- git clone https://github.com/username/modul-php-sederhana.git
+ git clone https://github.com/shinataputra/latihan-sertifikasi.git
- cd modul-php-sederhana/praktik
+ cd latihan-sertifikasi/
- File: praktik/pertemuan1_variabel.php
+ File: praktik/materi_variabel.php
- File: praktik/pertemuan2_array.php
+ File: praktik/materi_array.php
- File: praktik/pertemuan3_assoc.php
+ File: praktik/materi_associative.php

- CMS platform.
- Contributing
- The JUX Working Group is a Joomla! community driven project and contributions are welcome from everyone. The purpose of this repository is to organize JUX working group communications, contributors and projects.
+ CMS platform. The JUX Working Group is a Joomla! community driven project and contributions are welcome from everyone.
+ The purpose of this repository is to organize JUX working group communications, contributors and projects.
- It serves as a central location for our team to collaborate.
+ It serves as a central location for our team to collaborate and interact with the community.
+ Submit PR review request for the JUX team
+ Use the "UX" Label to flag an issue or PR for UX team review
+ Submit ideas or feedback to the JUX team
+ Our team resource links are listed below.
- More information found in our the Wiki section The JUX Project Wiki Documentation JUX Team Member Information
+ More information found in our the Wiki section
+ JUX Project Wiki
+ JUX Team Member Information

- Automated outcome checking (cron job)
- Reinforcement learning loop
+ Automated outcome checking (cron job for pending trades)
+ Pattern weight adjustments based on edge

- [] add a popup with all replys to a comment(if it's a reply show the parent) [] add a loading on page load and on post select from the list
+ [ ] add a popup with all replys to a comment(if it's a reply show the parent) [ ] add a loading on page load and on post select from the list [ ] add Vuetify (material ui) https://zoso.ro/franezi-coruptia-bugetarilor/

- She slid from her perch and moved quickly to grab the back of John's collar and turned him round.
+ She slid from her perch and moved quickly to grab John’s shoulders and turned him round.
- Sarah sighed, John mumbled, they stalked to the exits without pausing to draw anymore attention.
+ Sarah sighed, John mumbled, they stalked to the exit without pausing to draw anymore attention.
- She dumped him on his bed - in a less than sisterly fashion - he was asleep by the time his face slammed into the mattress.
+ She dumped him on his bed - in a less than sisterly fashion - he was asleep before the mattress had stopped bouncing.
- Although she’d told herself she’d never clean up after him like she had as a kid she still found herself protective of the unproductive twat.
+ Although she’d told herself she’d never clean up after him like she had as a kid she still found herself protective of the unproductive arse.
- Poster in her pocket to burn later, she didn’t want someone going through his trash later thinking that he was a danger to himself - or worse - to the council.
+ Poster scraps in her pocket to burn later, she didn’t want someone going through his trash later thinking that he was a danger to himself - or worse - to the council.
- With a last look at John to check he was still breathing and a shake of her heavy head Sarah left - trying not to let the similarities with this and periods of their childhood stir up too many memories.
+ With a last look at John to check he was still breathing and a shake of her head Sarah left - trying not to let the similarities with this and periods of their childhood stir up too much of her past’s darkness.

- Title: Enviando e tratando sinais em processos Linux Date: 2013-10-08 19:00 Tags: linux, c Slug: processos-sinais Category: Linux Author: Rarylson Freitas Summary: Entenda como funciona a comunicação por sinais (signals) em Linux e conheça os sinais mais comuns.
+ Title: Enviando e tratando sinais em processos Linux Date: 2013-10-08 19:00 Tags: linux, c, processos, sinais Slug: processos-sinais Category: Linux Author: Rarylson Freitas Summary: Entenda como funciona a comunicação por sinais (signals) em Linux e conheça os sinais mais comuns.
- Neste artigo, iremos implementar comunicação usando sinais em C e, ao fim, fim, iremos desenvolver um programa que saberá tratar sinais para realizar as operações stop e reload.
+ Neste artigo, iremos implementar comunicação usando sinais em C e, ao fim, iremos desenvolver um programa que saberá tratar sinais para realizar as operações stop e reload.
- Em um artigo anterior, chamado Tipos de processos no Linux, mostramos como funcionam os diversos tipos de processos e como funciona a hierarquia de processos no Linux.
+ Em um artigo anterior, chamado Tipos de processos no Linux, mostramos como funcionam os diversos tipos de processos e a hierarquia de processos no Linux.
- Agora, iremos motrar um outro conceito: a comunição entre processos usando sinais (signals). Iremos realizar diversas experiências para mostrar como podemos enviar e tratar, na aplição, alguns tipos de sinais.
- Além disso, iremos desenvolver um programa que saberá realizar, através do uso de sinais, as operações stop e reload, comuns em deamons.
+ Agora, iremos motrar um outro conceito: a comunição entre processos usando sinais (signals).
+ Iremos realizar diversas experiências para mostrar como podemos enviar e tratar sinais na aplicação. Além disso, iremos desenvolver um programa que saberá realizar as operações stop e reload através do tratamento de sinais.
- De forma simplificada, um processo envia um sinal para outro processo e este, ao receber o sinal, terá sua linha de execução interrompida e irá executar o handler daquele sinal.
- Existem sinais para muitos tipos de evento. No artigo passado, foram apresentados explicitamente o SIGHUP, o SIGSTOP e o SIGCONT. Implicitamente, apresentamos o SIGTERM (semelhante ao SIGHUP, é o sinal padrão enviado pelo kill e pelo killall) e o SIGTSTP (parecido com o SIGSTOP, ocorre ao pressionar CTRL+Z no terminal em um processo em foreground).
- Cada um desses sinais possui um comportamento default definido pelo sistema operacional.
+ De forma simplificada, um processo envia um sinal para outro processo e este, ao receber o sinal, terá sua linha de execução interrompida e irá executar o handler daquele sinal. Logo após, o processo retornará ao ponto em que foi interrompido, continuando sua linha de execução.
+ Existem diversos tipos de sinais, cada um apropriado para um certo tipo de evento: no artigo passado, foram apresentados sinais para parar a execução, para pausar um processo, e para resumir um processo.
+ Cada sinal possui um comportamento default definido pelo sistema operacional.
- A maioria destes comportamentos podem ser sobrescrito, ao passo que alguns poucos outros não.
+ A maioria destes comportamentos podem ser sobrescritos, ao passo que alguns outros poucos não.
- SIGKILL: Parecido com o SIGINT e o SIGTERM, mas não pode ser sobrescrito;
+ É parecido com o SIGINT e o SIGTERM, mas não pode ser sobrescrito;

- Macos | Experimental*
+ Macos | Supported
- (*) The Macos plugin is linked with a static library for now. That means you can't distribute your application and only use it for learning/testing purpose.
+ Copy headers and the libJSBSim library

+++++

EXERCISE
Going down the listing above, begin printing at the line with "(material ui) https://zoso.ro/franezi-coruptia-bugetarilor/" and finish with the line with "had stopped bouncing.", exactly as they appear.

FINISHED TASK
+ [ ] add a popup with all replys to a comment(if it's a reply show the parent) [ ] add a loading on page load and on post select from the list [ ] add Vuetify (material ui) https://zoso.ro/franezi-coruptia-bugetarilor/

- She slid from her perch and moved quickly to grab the back of John's collar and turned him round.
+ She slid from her perch and moved quickly to grab John’s shoulders and turned him round.
- Sarah sighed, John mumbled, they stalked to the exits without pausing to draw anymore attention.
+ Sarah sighed, John mumbled, they stalked to the exit without pausing to draw anymore attention.
- She dumped him on his bed - in a less than sisterly fashion - he was asleep by the time his face slammed into the mattress.
+ She dumped him on his bed - in a less than sisterly fashion - he was asleep before the mattress had stopped bouncing.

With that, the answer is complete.